Your task:
What lines in this listing contain the string "Materials"? Report each one by copying it.

The data:
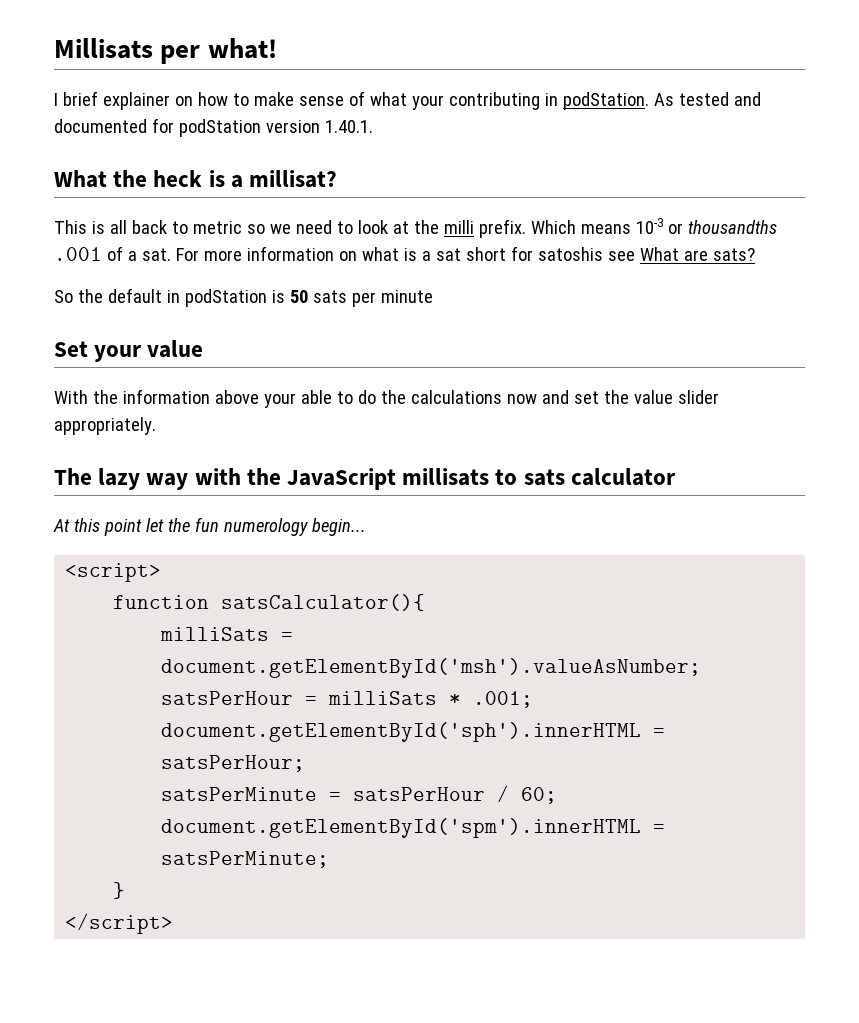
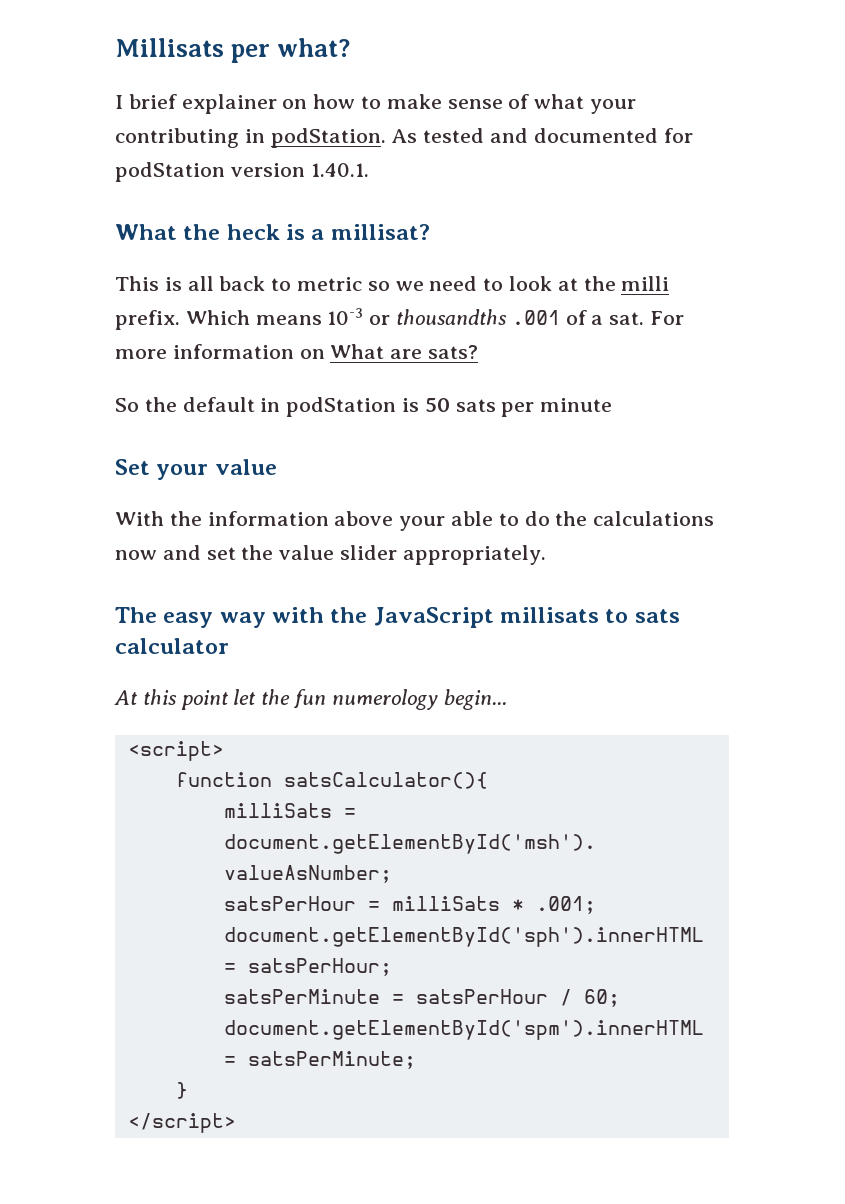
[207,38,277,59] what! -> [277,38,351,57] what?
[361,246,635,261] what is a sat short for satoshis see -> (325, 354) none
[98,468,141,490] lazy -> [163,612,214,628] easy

* * *

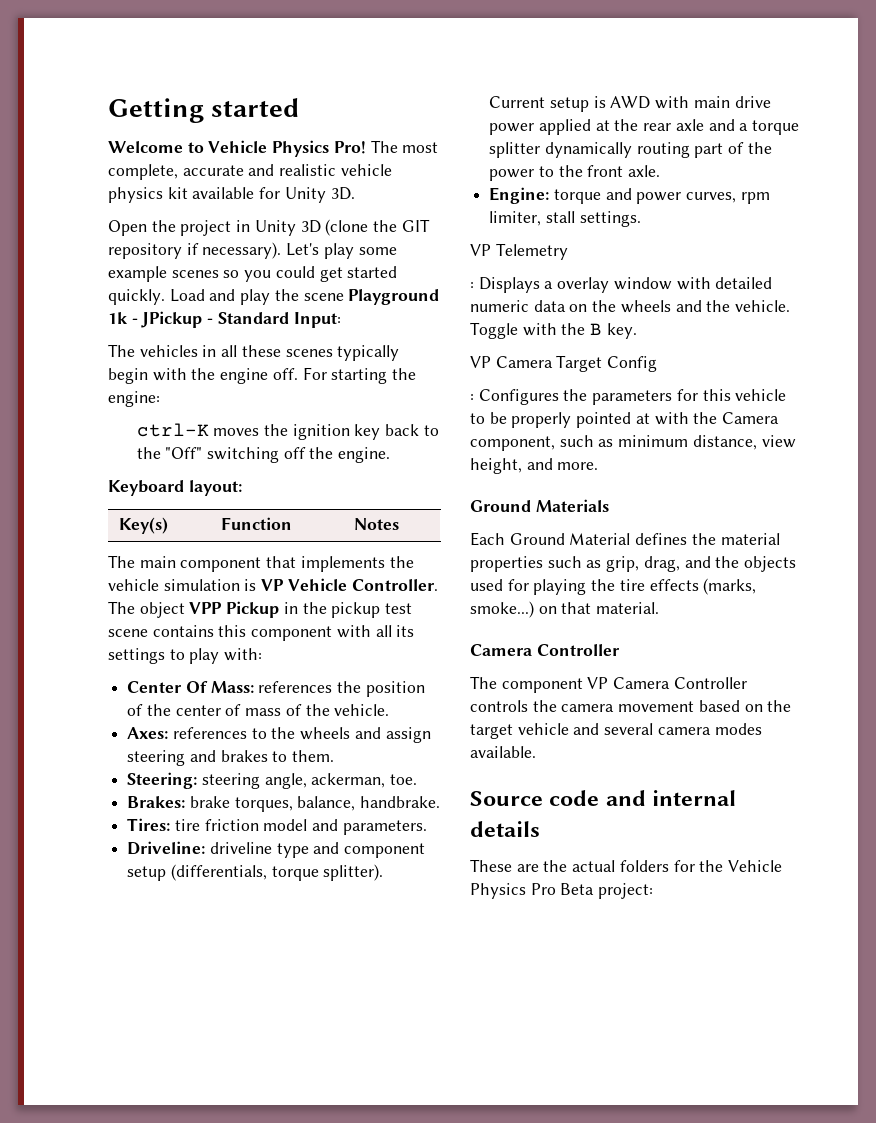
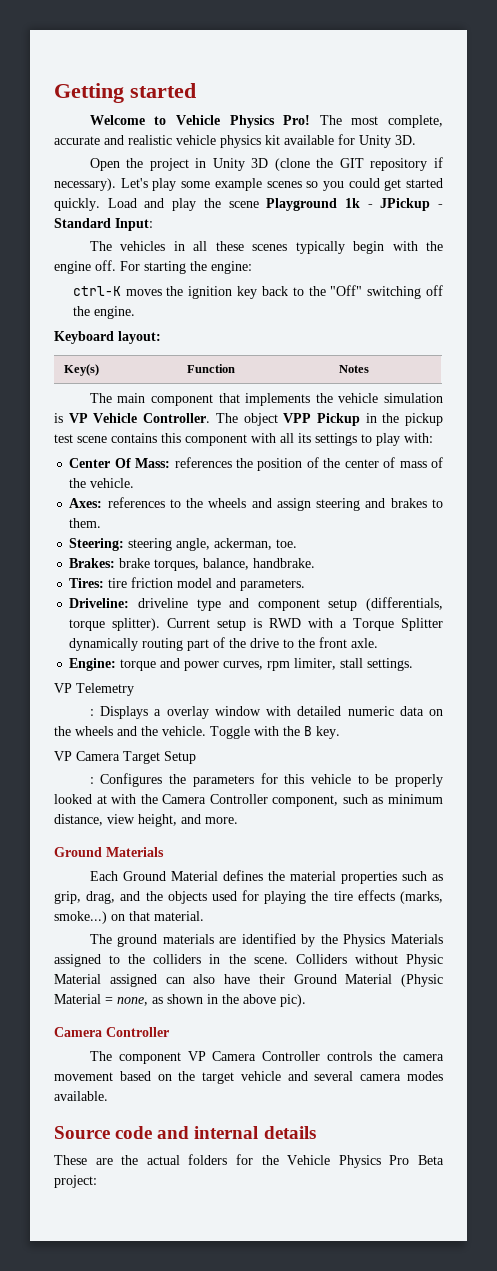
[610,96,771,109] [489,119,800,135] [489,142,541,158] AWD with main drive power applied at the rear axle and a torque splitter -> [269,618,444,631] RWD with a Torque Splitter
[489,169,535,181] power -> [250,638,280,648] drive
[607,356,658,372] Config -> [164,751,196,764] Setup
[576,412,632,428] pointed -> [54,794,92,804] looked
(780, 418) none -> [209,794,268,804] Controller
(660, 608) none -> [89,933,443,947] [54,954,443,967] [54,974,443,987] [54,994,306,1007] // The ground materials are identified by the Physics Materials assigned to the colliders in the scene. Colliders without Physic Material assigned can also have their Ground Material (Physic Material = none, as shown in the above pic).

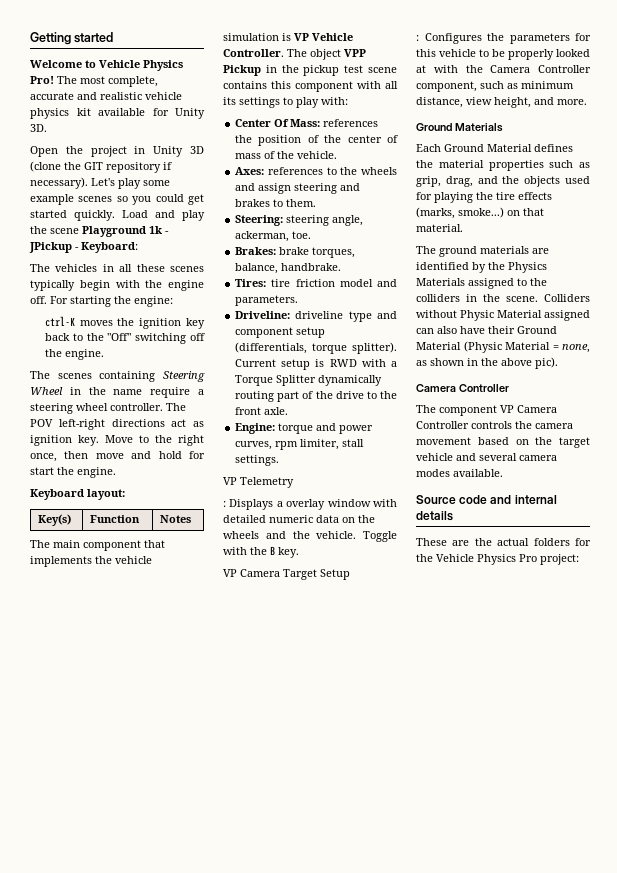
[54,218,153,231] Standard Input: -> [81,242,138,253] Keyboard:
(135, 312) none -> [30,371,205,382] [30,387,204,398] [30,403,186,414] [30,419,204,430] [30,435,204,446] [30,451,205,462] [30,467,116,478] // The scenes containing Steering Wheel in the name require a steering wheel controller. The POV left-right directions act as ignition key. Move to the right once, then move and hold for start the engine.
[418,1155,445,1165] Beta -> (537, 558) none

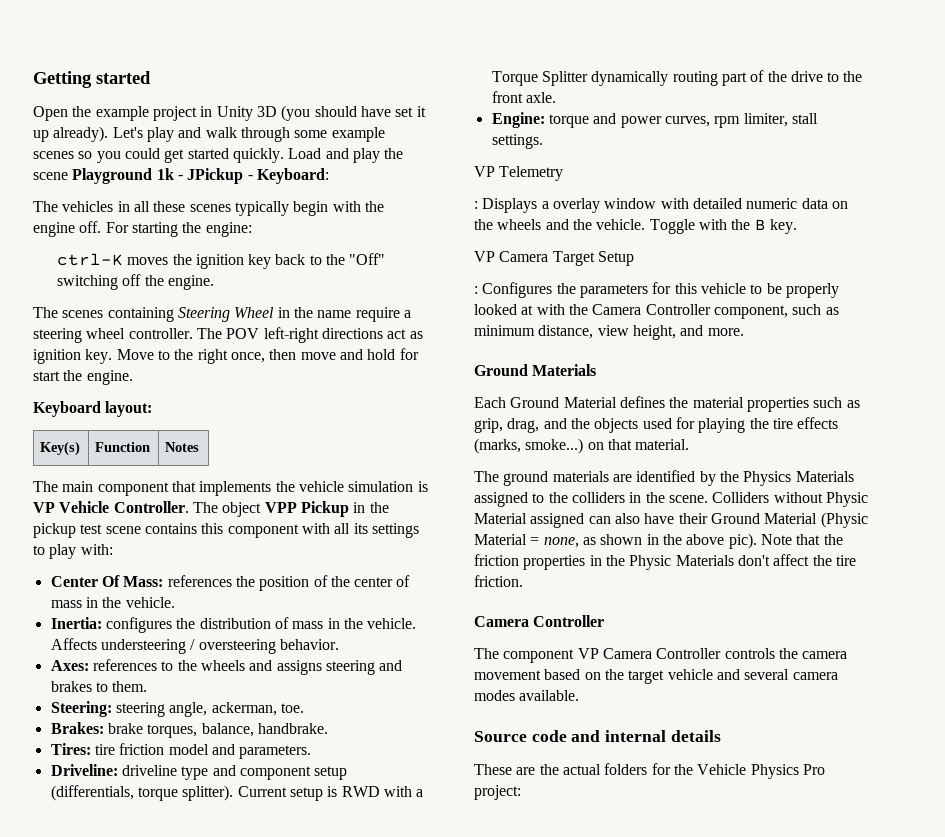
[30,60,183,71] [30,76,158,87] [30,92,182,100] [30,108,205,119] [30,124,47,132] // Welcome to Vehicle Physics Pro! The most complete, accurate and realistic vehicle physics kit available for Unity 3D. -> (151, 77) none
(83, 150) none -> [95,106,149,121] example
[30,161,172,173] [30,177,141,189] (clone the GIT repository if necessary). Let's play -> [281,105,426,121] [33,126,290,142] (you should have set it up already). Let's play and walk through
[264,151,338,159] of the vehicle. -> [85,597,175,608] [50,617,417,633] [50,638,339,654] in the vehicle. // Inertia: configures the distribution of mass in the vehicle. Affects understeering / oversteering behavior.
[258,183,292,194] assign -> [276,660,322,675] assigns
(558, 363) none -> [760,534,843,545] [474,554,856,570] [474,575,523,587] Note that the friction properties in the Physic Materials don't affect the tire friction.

Answer to the exercise:
(660, 608) none -> [89,933,443,947] [54,954,443,967] [54,974,443,987] [54,994,306,1007] // The ground materials are identified by the Physics Materials assigned to the colliders in the scene. Colliders without Physic Material assigned can also have their Ground Material (Physic Material = none, as shown in the above pic).
(558, 363) none -> [760,534,843,545] [474,554,856,570] [474,575,523,587] Note that the friction properties in the Physic Materials don't affect the tire friction.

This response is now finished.